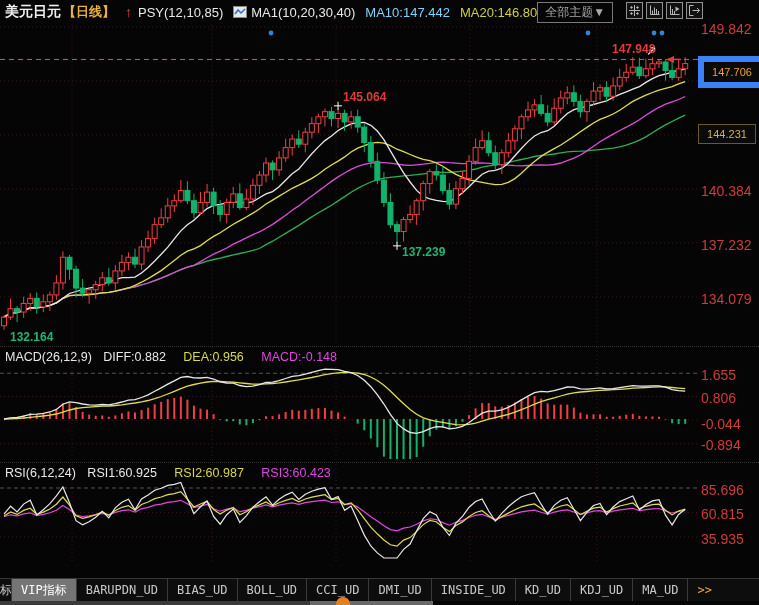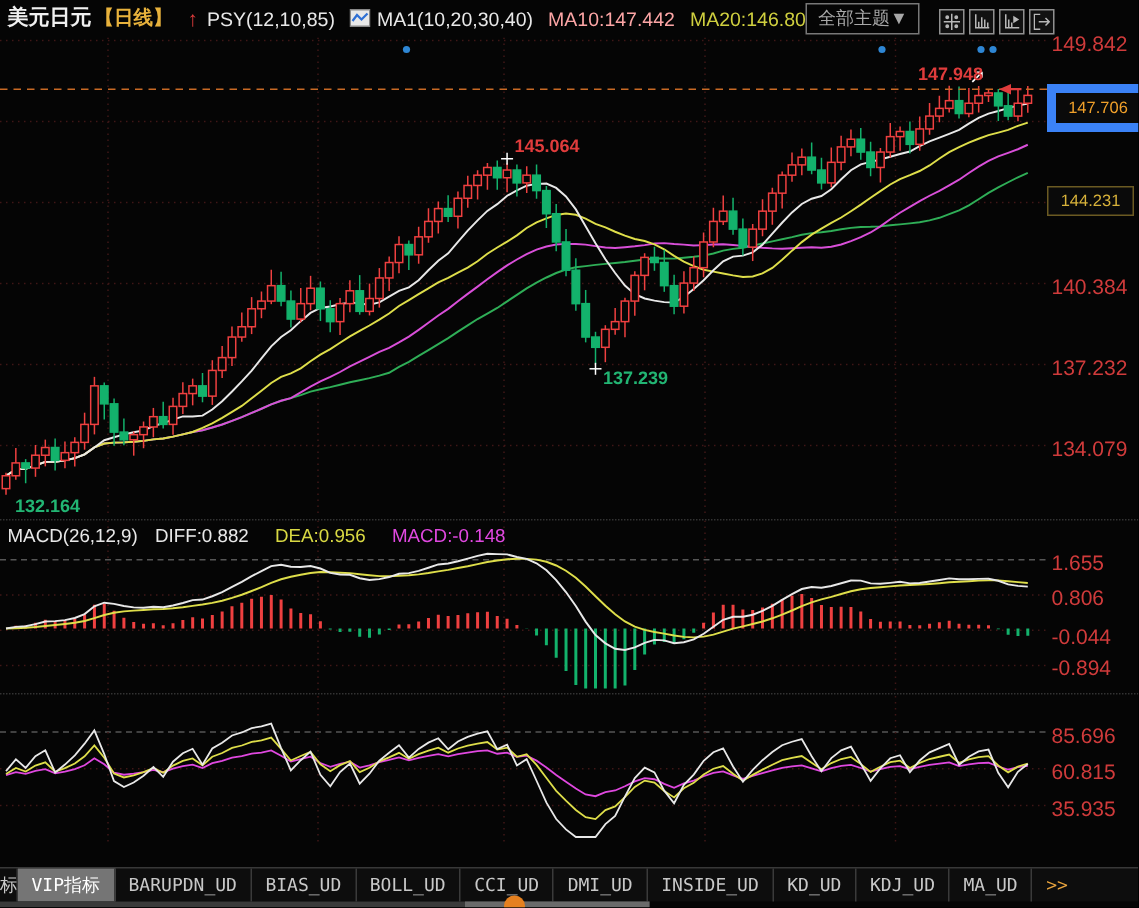--- a/index.html
+++ b/index.html
@@ -13,7 +13,7 @@
   .topbar .psy{color:#e8e8e8;margin-left:6px;}
   .topbar .miniicon{margin-left:10px;display:inline-flex;}
   .topbar .magroup{color:#e8e8e8;margin-left:4px;}
-  .topbar .ma10{color:#fca5a5;margin-left:10px;}
+  .topbar .ma10{color:#7dd3fc;margin-left:10px;}
   .topbar .ma20{color:#cfcf3f;margin-left:10px;}
   .tb-right{margin-left:auto;display:flex;align-items:flex-end;margin-right:58px;}
   .theme-btn{background:none;border:1px solid #787878;color:#a8a8a8;font-size:12px;padding:1px 7px;margin-right:10px;font-family:"Liberation Sans",sans-serif;}

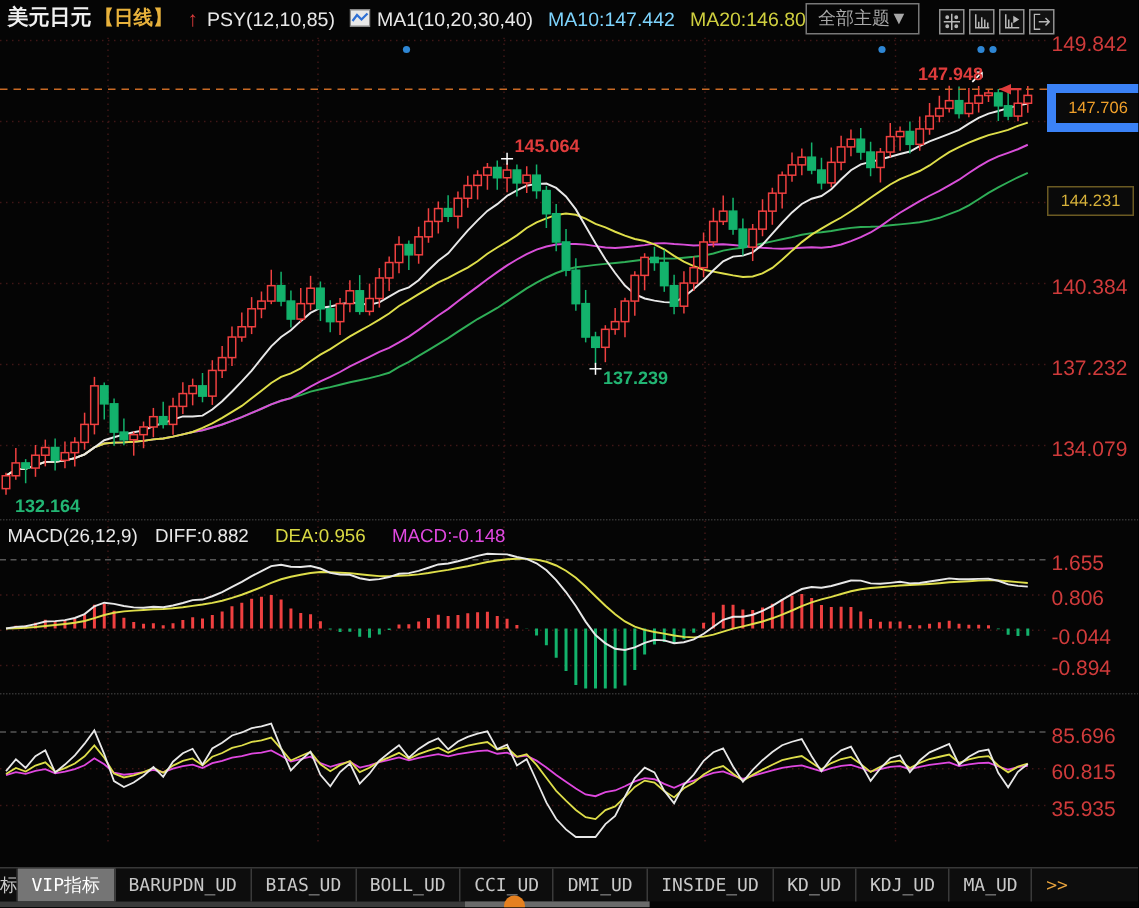--- a/index.html
+++ b/index.html
@@ -15,7 +15,7 @@
   .topbar .magroup{color:#e8e8e8;margin-left:4px;}
   .topbar .ma10{color:#7dd3fc;margin-left:10px;}
   .topbar .ma20{color:#cfcf3f;margin-left:10px;}
-  .tb-right{margin-left:auto;display:flex;align-items:flex-end;margin-right:58px;}
+  .tb-right{margin-left:auto;display:flex;align-items:flex-start;margin-right:58px;}
   .theme-btn{background:none;border:1px solid #787878;color:#a8a8a8;font-size:12px;padding:1px 7px;margin-right:10px;font-family:"Liberation Sans",sans-serif;}
   .tool-ic{width:15px;height:15px;border:1px solid #909090;margin-left:3px;display:inline-flex;align-items:center;justify-content:center;background:#111;}
   

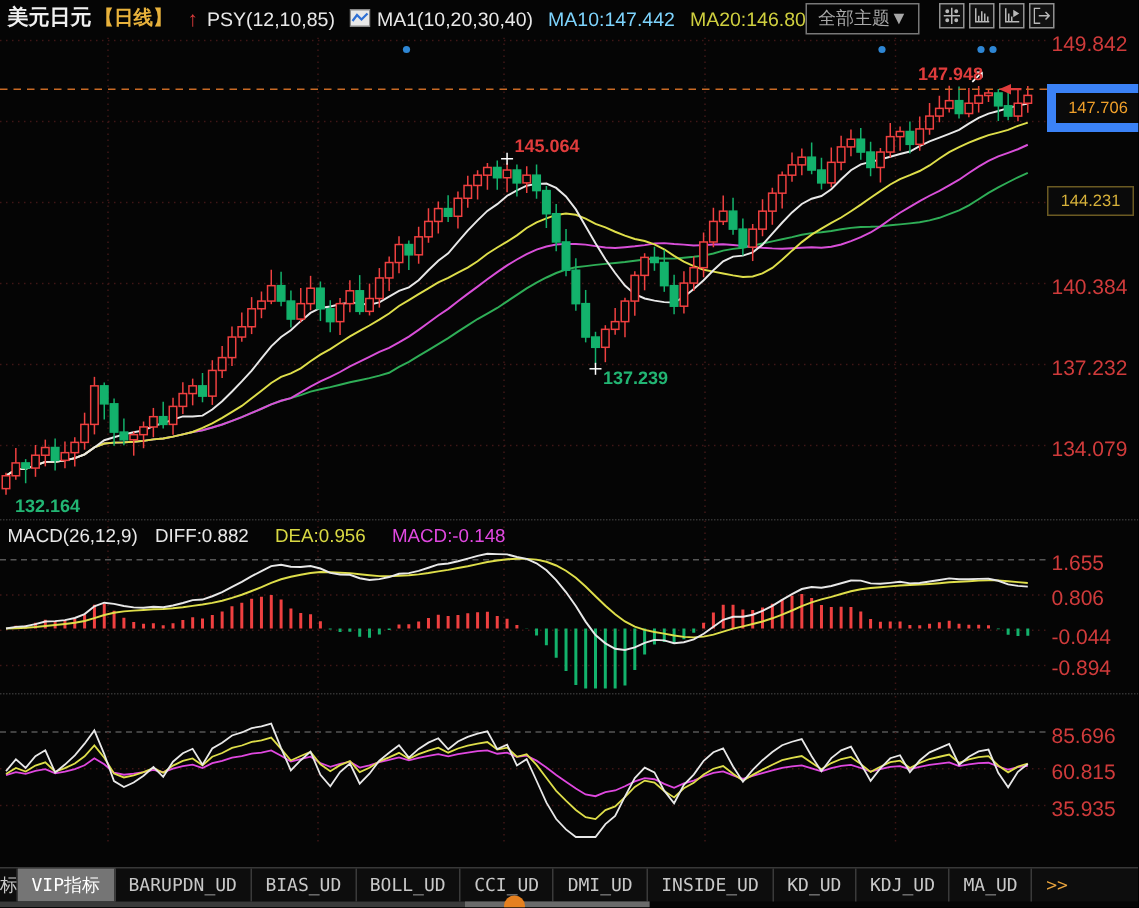--- a/index.html
+++ b/index.html
@@ -484,6 +484,12 @@
 
   <div class="sep" style="top:462px"></div>
 
+  <div class="phead" style="top:466px">
+    <span class="w">RSI(6,12,24)</span>
+    <span class="w" style="margin-left:8px">RSI1:60.925</span>
+    <span class="y">RSI2:60.987</span>
+    <span class="m">RSI3:60.423</span>
+  </div>
   <svg class="panel" id="rsi-svg" width="759" height="98" style="top:464px">
       <line x1="0" x2="698" y1="23.9996793" y2="23.9996793" stroke="#565656" stroke-dasharray="4 3"></line>
       <line x1="0" x2="698" y1="48.5" y2="48.5" stroke="#3f1717" stroke-dasharray="1 3"></line>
★ ★ ★ ★
TASK STATEMENT:
Since the pictures are not part of the copy, transcribe only the remaining material, exactly.

TASK ANSWER:
--- a/index.html
+++ b/index.html
@@ -13,7 +13,7 @@
   .topbar .psy{color:#e8e8e8;margin-left:6px;}
   .topbar .miniicon{margin-left:10px;display:inline-flex;}
   .topbar .magroup{color:#e8e8e8;margin-left:4px;}
-  .topbar .ma10{color:#fca5a5;margin-left:10px;}
+  .topbar .ma10{color:#7dd3fc;margin-left:10px;}
   .topbar .ma20{color:#cfcf3f;margin-left:10px;}
   .tb-right{margin-left:auto;display:flex;align-items:flex-end;margin-right:58px;}
   .theme-btn{background:none;border:1px solid #787878;color:#a8a8a8;font-size:12px;padding:1px 7px;margin-right:10px;font-family:"Liberation Sans",sans-serif;}

--- a/index.html
+++ b/index.html
@@ -15,7 +15,7 @@
   .topbar .magroup{color:#e8e8e8;margin-left:4px;}
   .topbar .ma10{color:#7dd3fc;margin-left:10px;}
   .topbar .ma20{color:#cfcf3f;margin-left:10px;}
-  .tb-right{margin-left:auto;display:flex;align-items:flex-end;margin-right:58px;}
+  .tb-right{margin-left:auto;display:flex;align-items:flex-start;margin-right:58px;}
   .theme-btn{background:none;border:1px solid #787878;color:#a8a8a8;font-size:12px;padding:1px 7px;margin-right:10px;font-family:"Liberation Sans",sans-serif;}
   .tool-ic{width:15px;height:15px;border:1px solid #909090;margin-left:3px;display:inline-flex;align-items:center;justify-content:center;background:#111;}
   

--- a/index.html
+++ b/index.html
@@ -484,6 +484,12 @@
 
   <div class="sep" style="top:462px"></div>
 
+  <div class="phead" style="top:466px">
+    <span class="w">RSI(6,12,24)</span>
+    <span class="w" style="margin-left:8px">RSI1:60.925</span>
+    <span class="y">RSI2:60.987</span>
+    <span class="m">RSI3:60.423</span>
+  </div>
   <svg class="panel" id="rsi-svg" width="759" height="98" style="top:464px">
       <line x1="0" x2="698" y1="23.9996793" y2="23.9996793" stroke="#565656" stroke-dasharray="4 3"></line>
       <line x1="0" x2="698" y1="48.5" y2="48.5" stroke="#3f1717" stroke-dasharray="1 3"></line>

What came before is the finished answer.